2. The system of claim 1 wherein said first signal is audible and said sensing means is a microphone.
3. The system of claim 1 wherein said first signal is optical and said sensing means is an optical sensor.
4. The system of claim 1 wherein said first signal is vibration and said sensing means is a vibration sensor.
5. The system of claim 1 wherein said means for reading indicia is a bar code reader.
6. The system of claim 1 wherein said sensing means includes means for filtering to selectively discriminate said first signal from a plurality of signals, said sensing means generating said second signal only in response to discriminating said first signal.
7. The system of claim 6 wherein said deactivating means further includes means for shaping said second signal for triggering a preselected deactivator means for deactivating a preselected type of electronic article surveillance tag.
8. A method to non-invasively interface a point-of-sale reader to an electronic article surveillance tag deactivator, comprising the steps of:
reading indicia associated with a product and generating a first signal;
non-invasively sensing said first signal and generating a second signal, wherein said first signal is electrically separate from said sensing and said second signal; and,
receiving said second signal and deactivating an electronic article surveillance tag.
9. The method of claim 8 wherein the sensing step includes discriminating said first signal from a plurality of signals and generating said second signal only in response to discriminating said first signal.
10. The method of claim 9 wherein the step of generating a second signal includes shaping said second signal for deactivating a preselected type of electronic article surveillance tag.
Description
CROSS REFERENCES TO RELATED APPLICATIONS N/A STATEMENT REGARDING FEDERALLY SPONSORED RESEARCH OR DEVELOPMENT N/A BACKGROUND OF THE INVENTION

1. Field of the Invention

This invention relates to security systems to reduce theft of goods from retail stores.

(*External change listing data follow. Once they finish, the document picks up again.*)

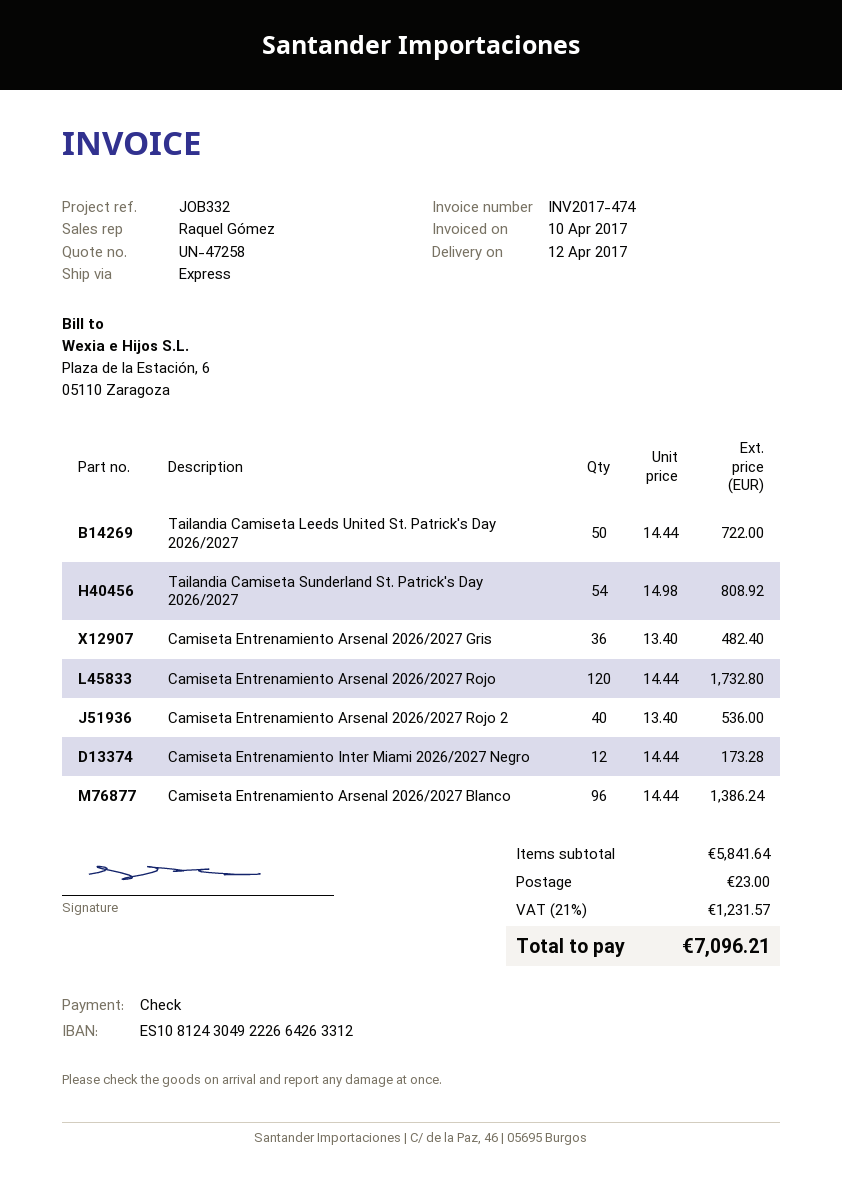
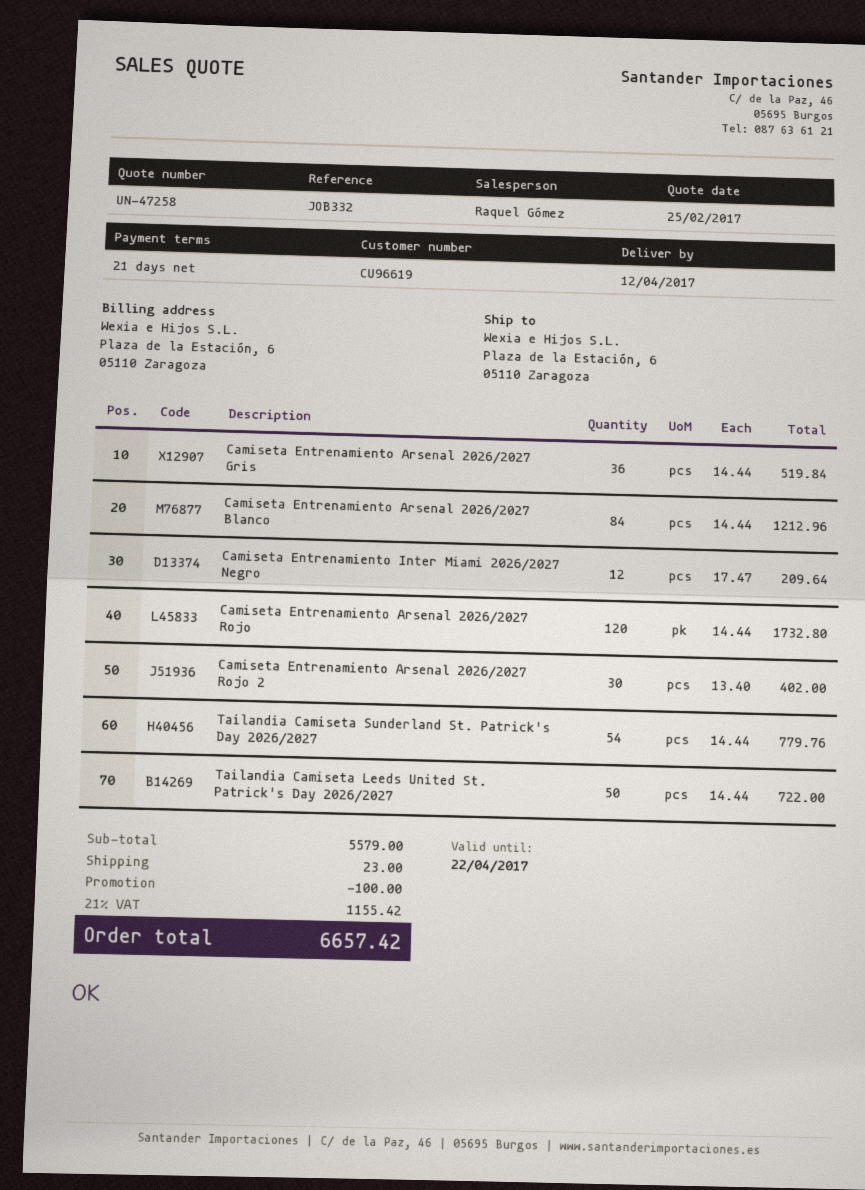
Tailandia Camiseta Sunderland St. Patrick's Day 2026/2027: 54 x 14.98 = 808.92 -> 54 x 14.44 = 779.76
Camiseta Entrenamiento Arsenal 2026/2027 Gris: 36 x 13.40 = 482.40 -> 36 x 14.44 = 519.84
Camiseta Entrenamiento Arsenal 2026/2027 Rojo 2: 40 x 13.40 = 536.00 -> 30 x 13.40 = 402.00
Camiseta Entrenamiento Inter Miami 2026/2027 Negro: 12 x 14.44 = 173.28 -> 12 x 17.47 = 209.64
Camiseta Entrenamiento Arsenal 2026/2027 Blanco: 96 x 14.44 = 1386.24 -> 84 x 14.44 = 1212.96
subtotal: 5841.64 -> 5579.00
discount: none -> 100.00
tax: 21% = 1231.57 -> 21% = 1155.42
total: 7096.21 -> 6657.42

2. Description of the Related Art

A commercially available system for inhibiting the theft of goods from retail stores uses an active electronic article surveillance (EAS) tag associated with each article, which triggers an alarm when entering an interrogation zone at the store exit. The EAS tag reacts to signals transmitted by EAS security devices positioned at the exits of the store. Upon being interrogated by a specific signal, the EAS tag is adapted to emit a signal that is detectable by an EAS receiver, which can then activate an alarm. An EAS tag deactivator can deactivate the EAS tag associated with the article. A deactivated EAS tag will not be detectable by the EAS receiver and will not activate an alarm.

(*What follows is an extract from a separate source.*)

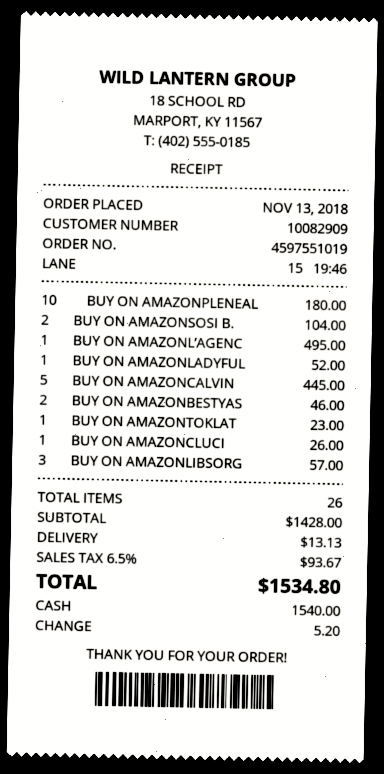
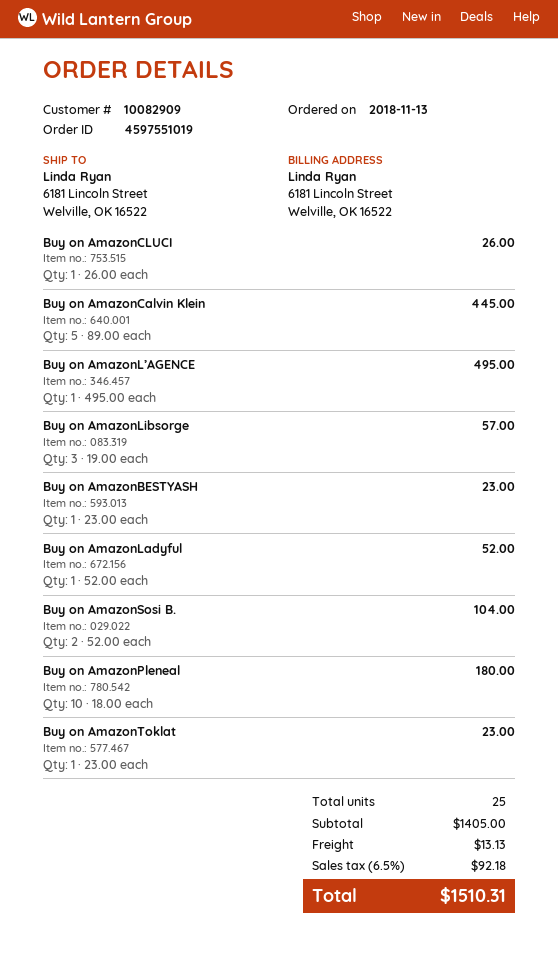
BUY ON AMAZONBESTYAS: 2 for 46.00 -> 1 for 23.00
total quantity: 26 -> 25
subtotal: 1428.00 -> 1405.00
tax: 6.5% = 93.67 -> 6.5% = 92.18
total: 1534.80 -> 1510.31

When an article is sold, the associated EAS tag is deactivated so that the article can be removed from the store without triggering an alarm at the exits of the store. To prevent the EAS tag deactivator from being used to deactivate an EAS tag when the associated article has not been sold, and to reduce power consumption and use, the deactivator can be selectively energized. Typically, at the point-of-sale (POS), the sales clerk scans indicia, such as a bar code, associated with the article with a reader. Upon being scanned, the information about the article contained on the indicia is entered into the cash register to designate a sale. The clerk knows that the indicia have been properly read because the POS reader includes some type of feedback, such as an audible or visual signal. The feedback signal is not present until the indicia are correctly read. Once the indicia are read, if a store clerk must then manually energize the EAS tag deactivator, an additional step must be performed during the checkout procedure. Further, the clerk could be in collusion with the customer and deactivate the EAS tag without reading/scanning the article for a sale.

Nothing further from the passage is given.